You can use do.call to call data.frame on each of the matrix elements recursively to get a data.frame with vector elements:
dim(do.call("data.frame",dfr))
[1] 3 7
str(do.call("data.frame",dfr))
'data.frame': 3 obs. of 7 variables:
$ Species : Factor w/ 3 levels "setosa","versicolor",..: 1 2 3
$ Petal.Width.Min. : num 0.1 1 1.4
$ Petal.Width.1st.Qu.: num 0.2 1.2 1.8
$ Petal.Width.Median : num 0.2 1.3 2
$ Petal.Width.Mean : num 0.28 1.36 2
$ Petal.Width.3rd.Qu.: num 0.3 1.5 2.3
$ Petal.Width.Max. : num 0.6 1.8 2.5

As far as I know, there isn't an exact way to do what you're asking, because the function you're using (fivenum) doesn't return data in a way that can be easily bound to columns from within the 'ddply' function.
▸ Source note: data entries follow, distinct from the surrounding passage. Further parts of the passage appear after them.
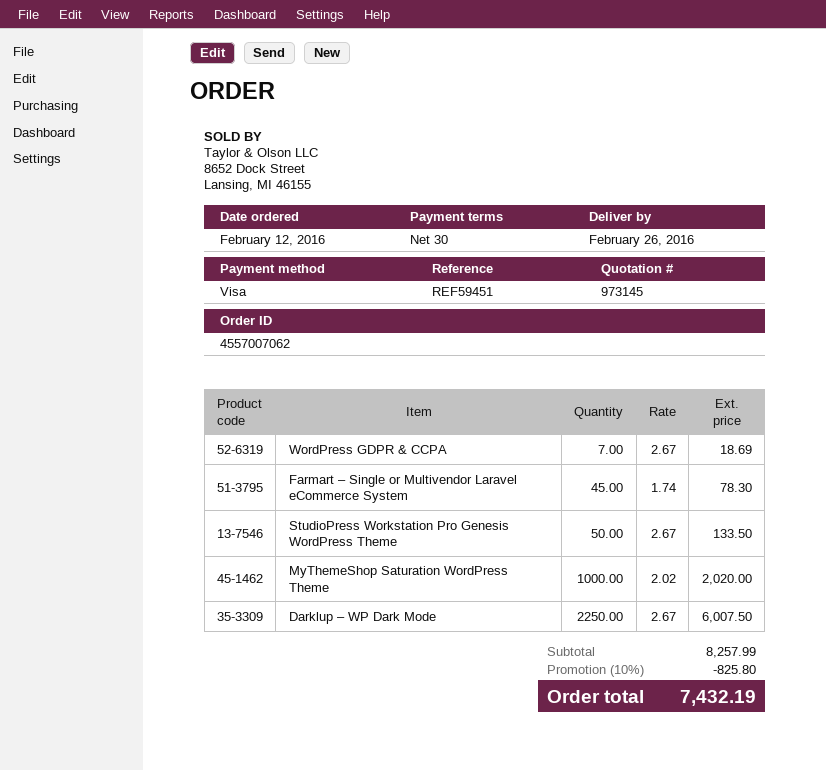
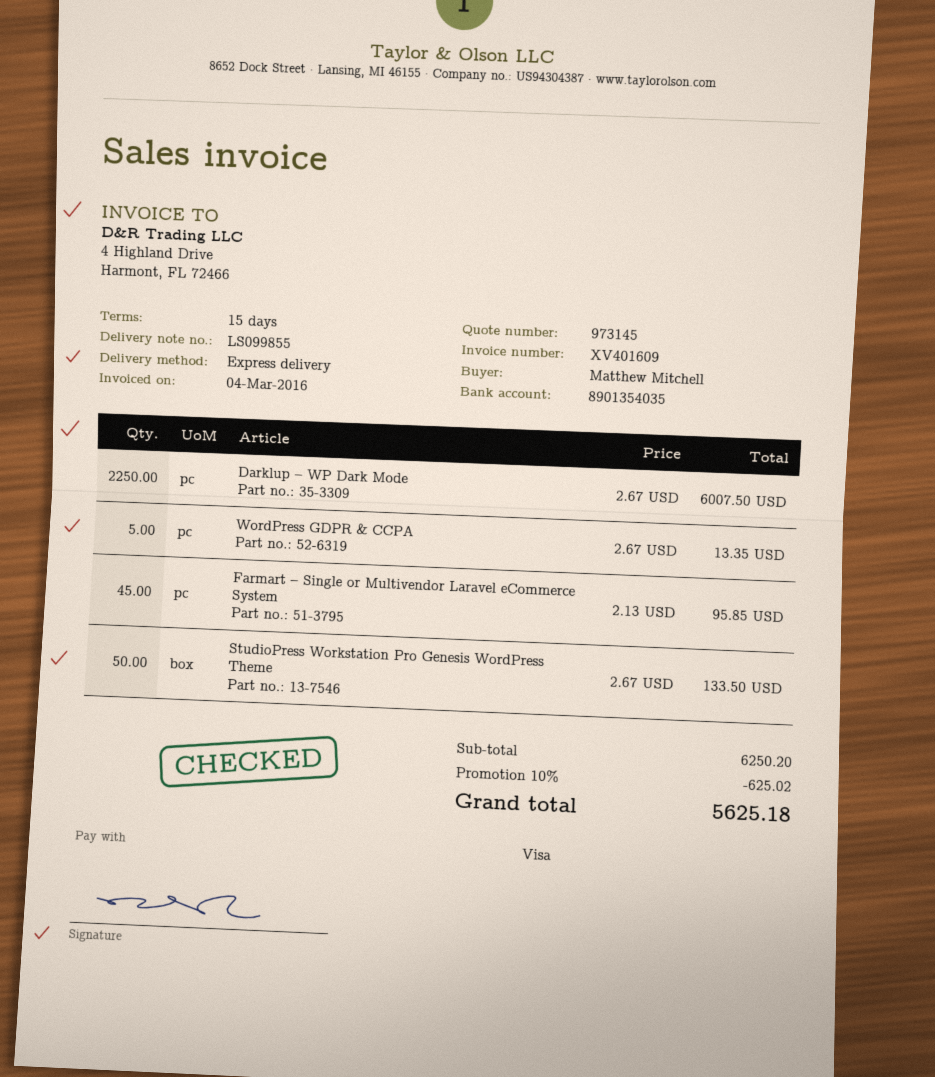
payment terms: 30 days -> 15 days
WordPress GDPR & CCPA: 7 x 2.67 = 18.69 -> 5 x 2.67 = 13.35
Farmart – Single or Multivendor Laravel eCommerce System: 45 x 1.74 = 78.30 -> 45 x 2.13 = 95.85
MyThemeShop Saturation WordPress Theme: 1000 x 2.02 = 2020.00 -> none
subtotal: 8257.99 -> 6250.20
discount: 10% = 825.80 -> 10% = 625.02
total: 7432.19 -> 5625.18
This is easy to clean up, though, in a programmatic way.
Step 1: Perform the fivenum function on each 'Species' value using the 'ddply' function.
data <- ddply(iris, .(Species), summarize, value=fivenum(Petal.Width))
# Species value
# 1 setosa 0.1
# 2 setosa 0.2
# 3 setosa 0.2
# 4 setosa 0.3
# 5 setosa 0.6
# 6 versicolor 1.0
# 7 versicolor 1.2
# 8 versicolor 1.3
# 9 versicolor 1.5
# 10 versicolor 1.8
# 11 virginica 1.4
# 12 virginica 1.8
# 13 virginica 2.0
# 14 virginica 2.3
# 15 virginica 2.5
Now, the 'fivenum' function returns a list, so we end up with 5 line entries for each species. That's the part where the 'fivenum' function is fighting us.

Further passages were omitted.